• [Exercise prompt] Copy out each line of the data below in which "MAESTRO" appears.

• [Records contained in a dataset]
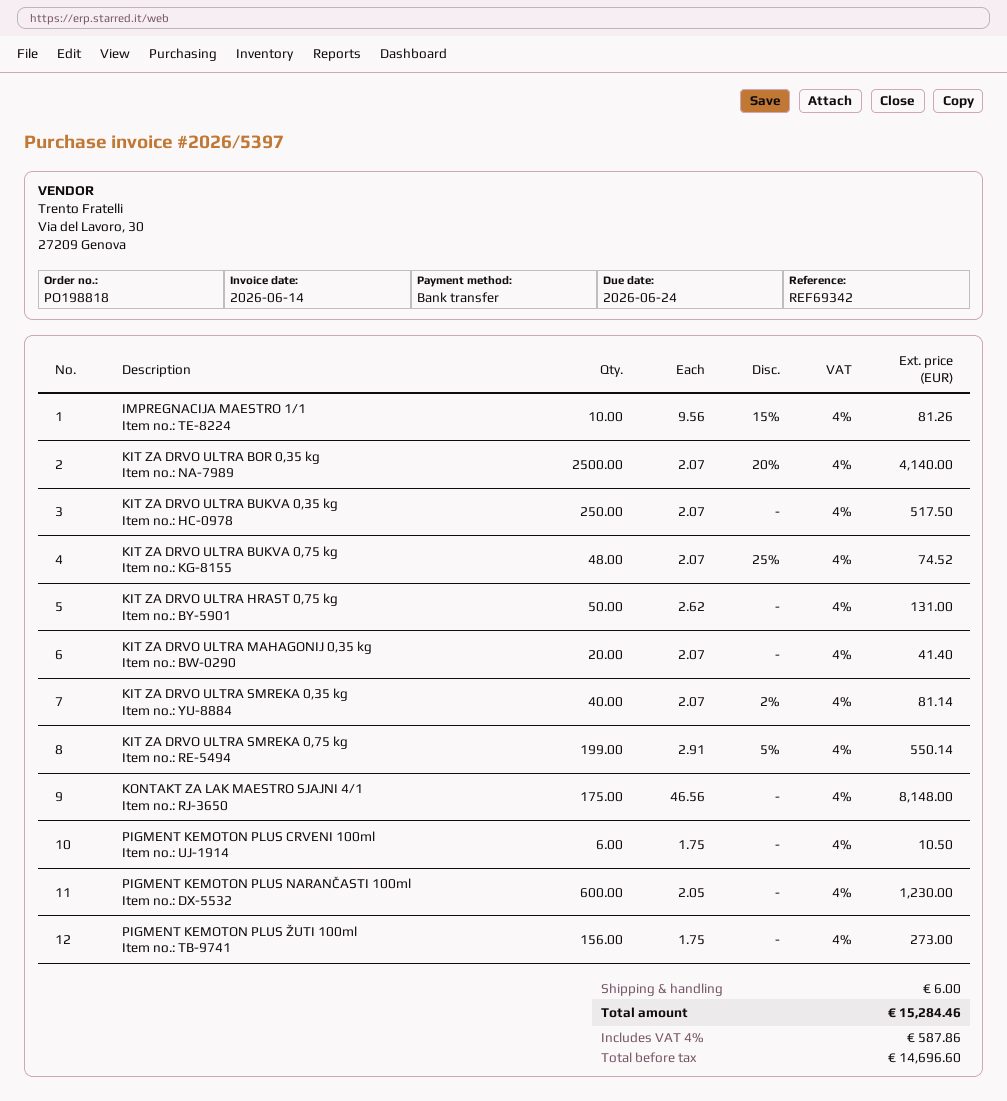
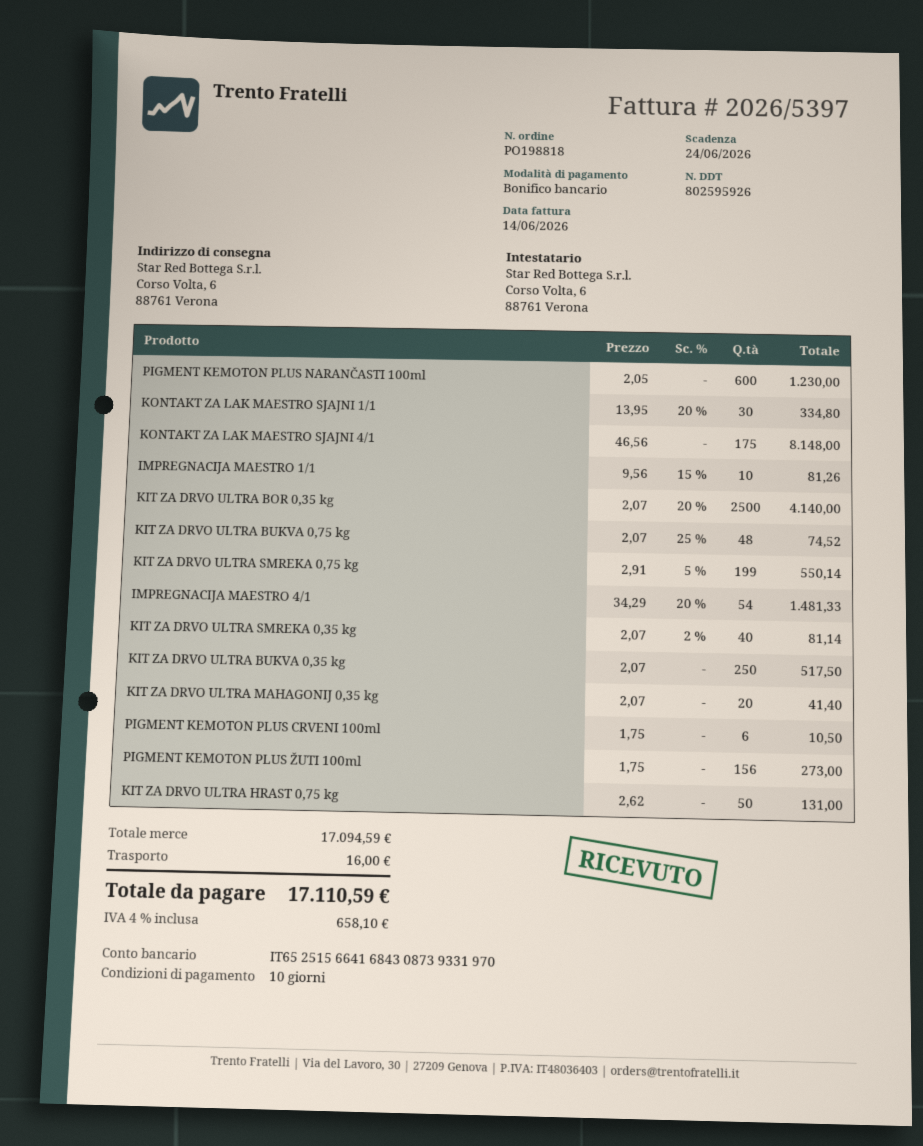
KONTAKT ZA LAK MAESTRO SJAJNI 1/1: none -> 30 x 13.95 - 20% = 334.80
IMPREGNACIJA MAESTRO 4/1: none -> 54 x 34.29 - 20% = 1481.33
shipping: 6.00 -> 16.00
tax: 4% = 587.86 -> 4% = 658.10
total: 15284.46 -> 17110.59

• [Answer for the task]
KONTAKT ZA LAK MAESTRO SJAJNI 1/1: none -> 30 x 13.95 - 20% = 334.80
IMPREGNACIJA MAESTRO 4/1: none -> 54 x 34.29 - 20% = 1481.33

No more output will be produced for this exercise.